This blog aims to assist you in understanding the initial concepts of Chapter:10 [Base Backup & Point-in-Time Recovery] from the book The Internals of PostgreSQL.
Note: Ensure that you have a thorough understanding of
Chapter 9 Part-4 and basics of PostreSQL before we proceed to Chapter 10 Part-1, as it forms the foundation for our exploration.
So, Let's Start:
Introduction to chapter
Online database backup can be roughly classified into two categories: logical and physical backups.
One disadvantage of logical backups is that they can be very time-consuming. In particular, it can take a long time to make a backup of a large database, and even longer to restore the database from the backup data.

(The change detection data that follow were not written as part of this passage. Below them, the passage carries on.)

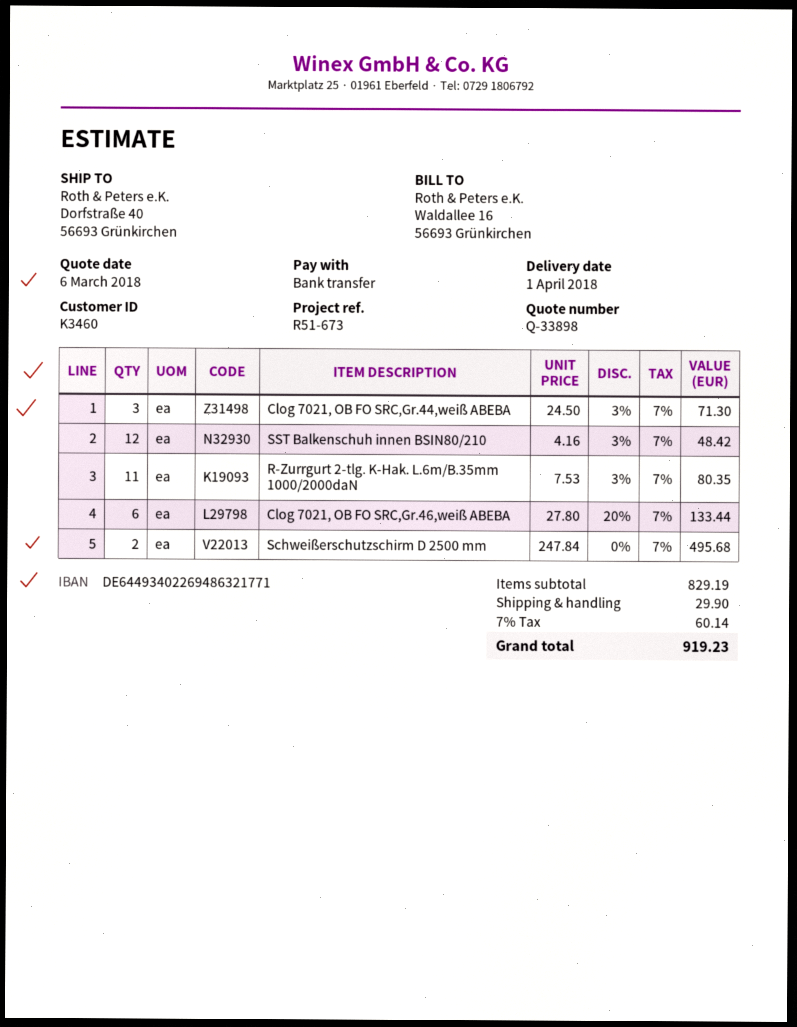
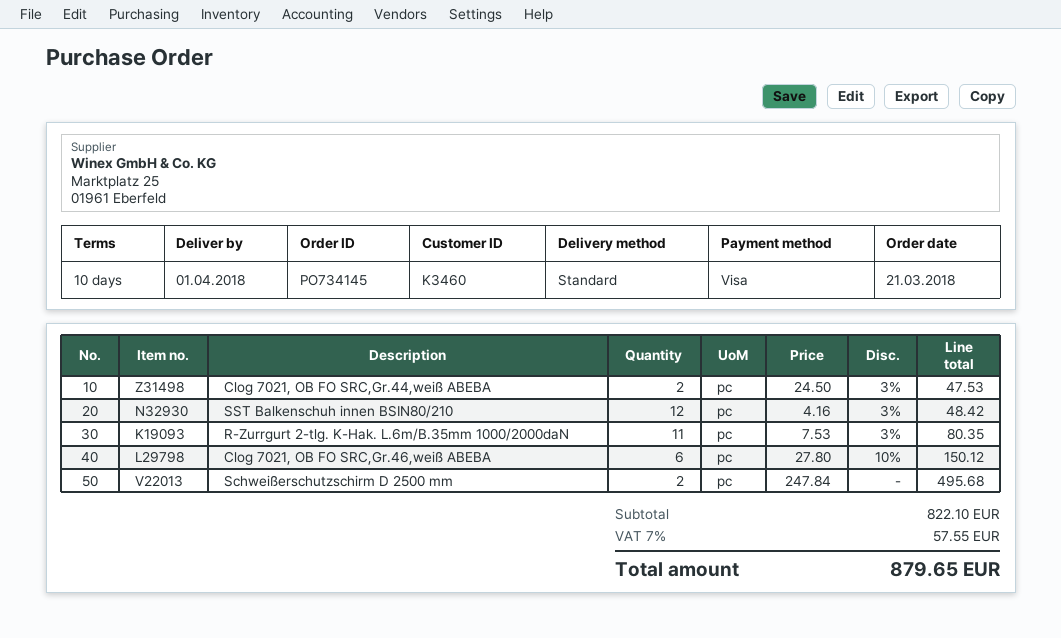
payment method: bank transfer -> Visa
Clog 7021, OB FO SRC,Gr.44,weiß ABEBA: 3 x 24.50 - 3% = 71.30 -> 2 x 24.50 - 3% = 47.53
Clog 7021, OB FO SRC,Gr.46,weiß ABEBA: 6 x 27.80 - 20% = 133.44 -> 6 x 27.80 - 10% = 150.12
subtotal: 829.19 -> 822.10
shipping: 29.90 -> none
tax: 7% = 60.14 -> 7% = 57.55
total: 919.23 -> 879.65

Meanwhile physical backups can be made and restored much more quickly, making them a very important and useful feature in practical systems.
In PostgreSQL, online physical full backups have been available since version 8.0.
A snapshot of a running whole database cluster (i.e., physical backup data) is known as a base backup.
Point-in-Time Recovery (PITR), which has also been available since version 8.0, is the feature to restore a database cluster to any point in time using a base backup and archive logs created by the continuous archiving feature.
Bonus Point:-
- In versions 7.4 or earlier, PostgreSQL had supported only logical backups (logical full and partial backups, and data exports).
Base Backup
First of all, the standard procedure to make a base backup using the low-level commands is as follows:
(1) Issue the pg_backup_start command (versions 14 or earlier, pg_start_backup).
(2) Take a snapshot of the database cluster using the archiving command of your choice.
(3) Issue the pg_backup_stop command (versions 14 or earlier, pg_stop_backup).
Simple procedure for database administrators.
No need for special tools; uses common tools like cp or archiving tools.
Backup process doesn't require table locks.
Allows users to continue issuing queries during the backup.
Offers a significant advantage over other major open-source RDBMSs.
Making a base backup in PostgreSQL is depicted in figure below:
pg_backup_start (Ver.14 or earlier, pg_start_backup)
The pg_backup_start command prepares for making a base backup.
The recovery process starts from a REDO point, so the pg_backup_start command must do a checkpoint to explicitly create a REDO point at the start of making a base backup.
The third and fourth operations are the heart of this command.
The first and second operations are performed to recover a database cluster more reliably.
A backup_label file contains the following six items (versions 11 or later, seven items):
CHECKPOINT LOCATION – This is the LSN location where the checkpoint created by this command has been recorded.
START WAL LOCATION – This is not used with PITR, but used with the streaming replication, which is described in Chapter 11. It is named 'START WAL LOCATION' because the standby server in replication-mode reads this value only once at initial startup.
BACKUP METHOD – This is the method used to make this base backup.
BACKUP FROM – This shows whether this backup is taken from the primary or standby server.
START TIME – This is the timestamp when the pg_backup_start command was executed.
LABEL – This is the label specified at the pg_backup_start command.
START TIMELINE – This is the timeline that the backup started. This is for a sanity check and has been introduced in version 11.
The pg_backup_start performs the following four operations:
(1) Force the database into full-page write mode.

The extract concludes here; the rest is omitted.